** Opening SOURCE INFORMATION block **
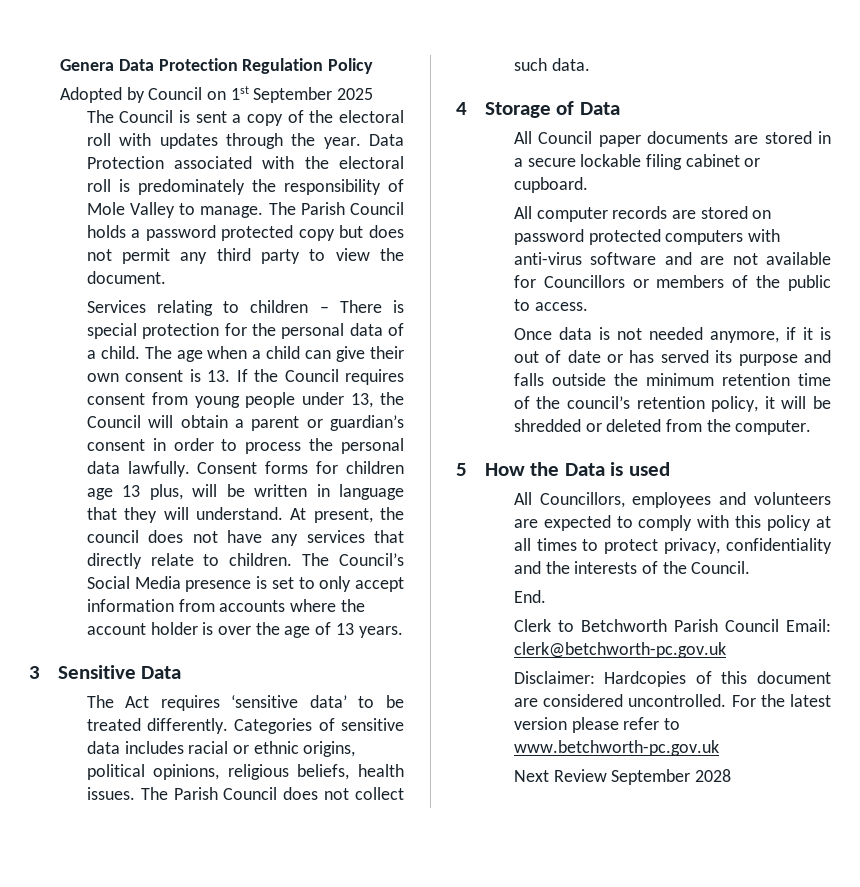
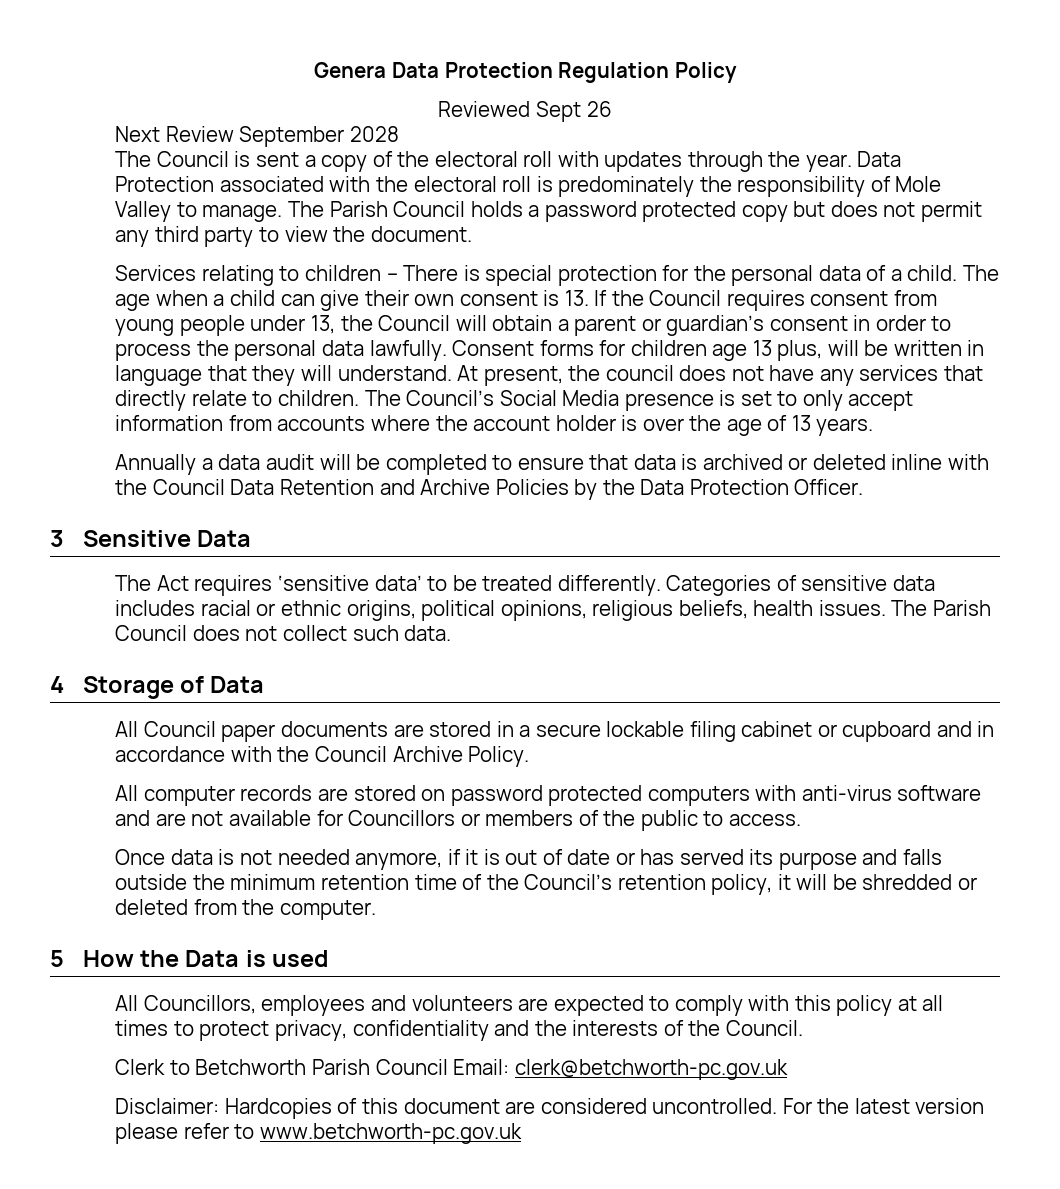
- Adopted by Council on 1st September 2025
+ Reviewed Sept 26
+ Next Review September 2028
+ Annually a data audit will be completed to ensure that data is archived or deleted inline with the Council Data Retention and Archive Policies by the Data Protection Officer.
- All Council paper documents are stored in a secure lockable filing cabinet or cupboard.
+ All Council paper documents are stored in a secure lockable filing cabinet or cupboard and in accordance with the Council Archive Policy.
- Once data is not needed anymore, if it is out of date or has served its purpose and falls outside the minimum retention time of the council’s retention policy, it will be shredded or deleted from the computer.
+ Once data is not needed anymore, if it is out of date or has served its purpose and falls outside the minimum retention time of the Council’s retention policy, it will be shredded or deleted from the computer.
- End.
- Next Review September 2028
** Closing SOURCE INFORMATION block **
WORK REQUIRED »
Word for word, print out all of the records above; pass over the pictures.

TASK RESPONSE »
- Adopted by Council on 1st September 2025
+ Reviewed Sept 26
+ Next Review September 2028
+ Annually a data audit will be completed to ensure that data is archived or deleted inline with the Council Data Retention and Archive Policies by the Data Protection Officer.
- All Council paper documents are stored in a secure lockable filing cabinet or cupboard.
+ All Council paper documents are stored in a secure lockable filing cabinet or cupboard and in accordance with the Council Archive Policy.
- Once data is not needed anymore, if it is out of date or has served its purpose and falls outside the minimum retention time of the council’s retention policy, it will be shredded or deleted from the computer.
+ Once data is not needed anymore, if it is out of date or has served its purpose and falls outside the minimum retention time of the Council’s retention policy, it will be shredded or deleted from the computer.
- End.
- Next Review September 2028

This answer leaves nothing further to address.